“Just a Karen who buys rocks” gave me a seriously good lol - it’s a perfect description of my mother.
I thought all women calling themselves witches were Karen’s buying rocks. I haven’t really met anyone to change my mind, yet.
That’s why they made up homeopathy. Because vaccines aren’t bullshit enough for them.
They just mad our witchcraft is better than their witchcraft.
One thing about witches is that you CAN segregate them by color.
Black witches are about malignant tumors.
White witches are about healing and purification.
Green witches are about the power of nature.
Red witches are about blood and fire.
Blue witches are about ice and water.
Yellow witches are about air and thunder.
I don’t remember the rest.Ah, sounds like they stole the lore from hacker hats.
Isn’t it the other way around and a general fantasy trope?
Hacker hats come from old cowboy films, where you could tell who was good or bad by the colour of their hat.

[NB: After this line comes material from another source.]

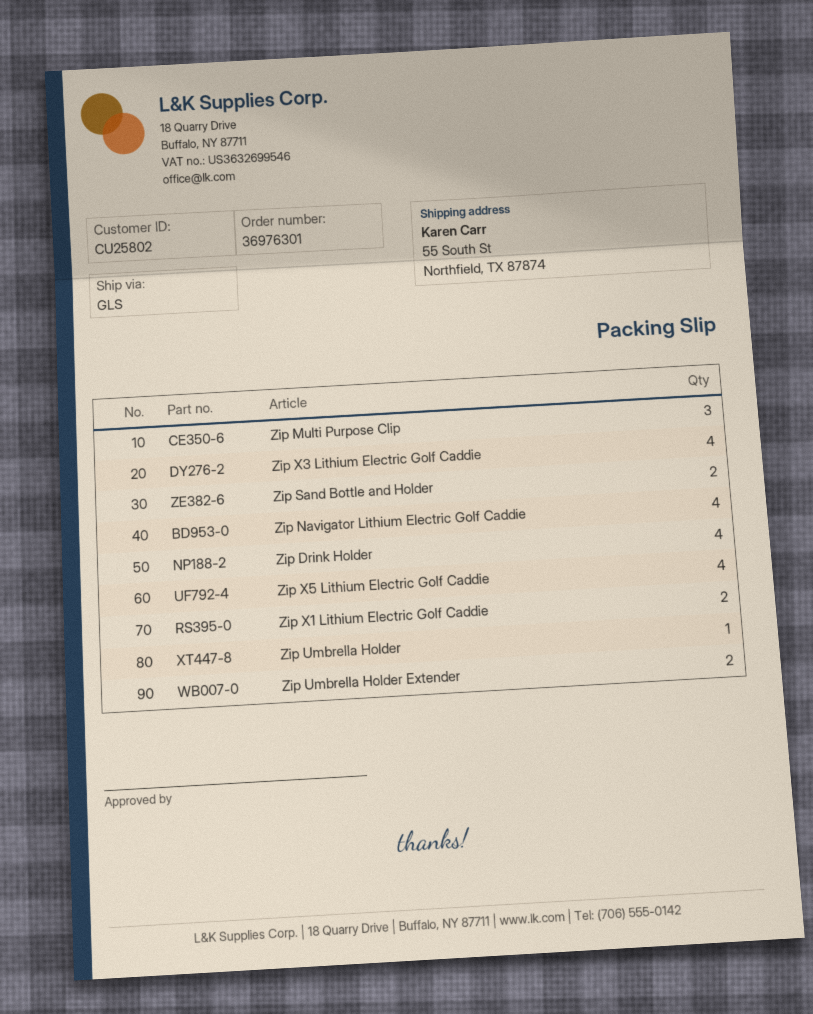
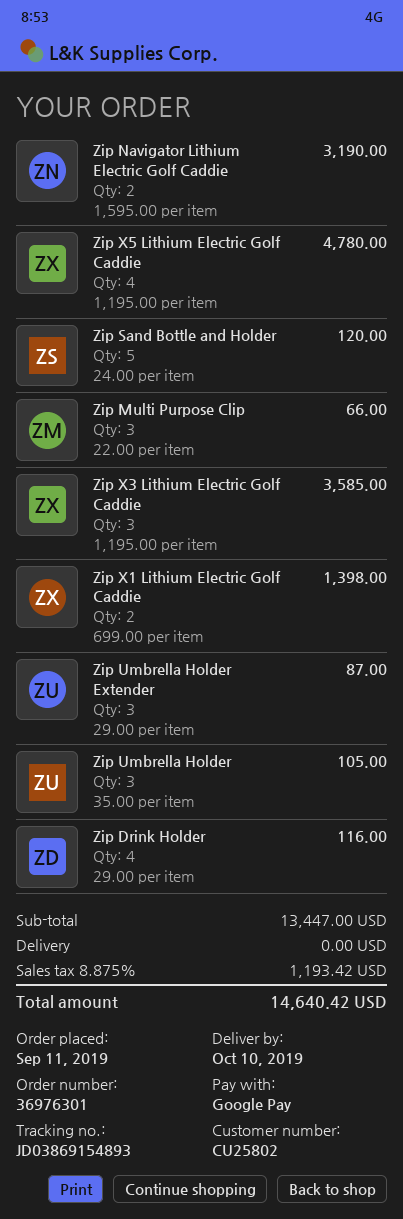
Zip X3 Lithium Electric Golf Caddie: 4 -> 3
Zip Sand Bottle and Holder: 2 -> 5
Zip Navigator Lithium Electric Golf Caddie: 4 -> 2
Zip Umbrella Holder: 1 -> 3
Zip Umbrella Holder Extender: 2 -> 3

I’m pretty sure hackers definitely came before witches.
Edit: I’m giving you shit. The initial joke.whooshed you, but that’s okay. We’re all here for fun.
What kind of robot dinosaur does each one drive?
To be honest, I didn’t ask. Out of ignorance, I presumed they all use brooms. I apologize.
Do the brooms combine into a giant robot, at least?
Giant kung-fu stickman robot
Brown witches are extracted from lignite coal using gasification.
Pink witches are produced by electrolysis using nuclear power.
Technology hasn’t advanced much if a Karen can still differentiate it from magic…
And learning electronics, math, etc is hard and the Gem Stones are really easy to understand!
Karens are always willing to use anything to their advantage and are sure they deserve the easy way out&in.
In the end we’re alll a little bit Karen, I’m sure.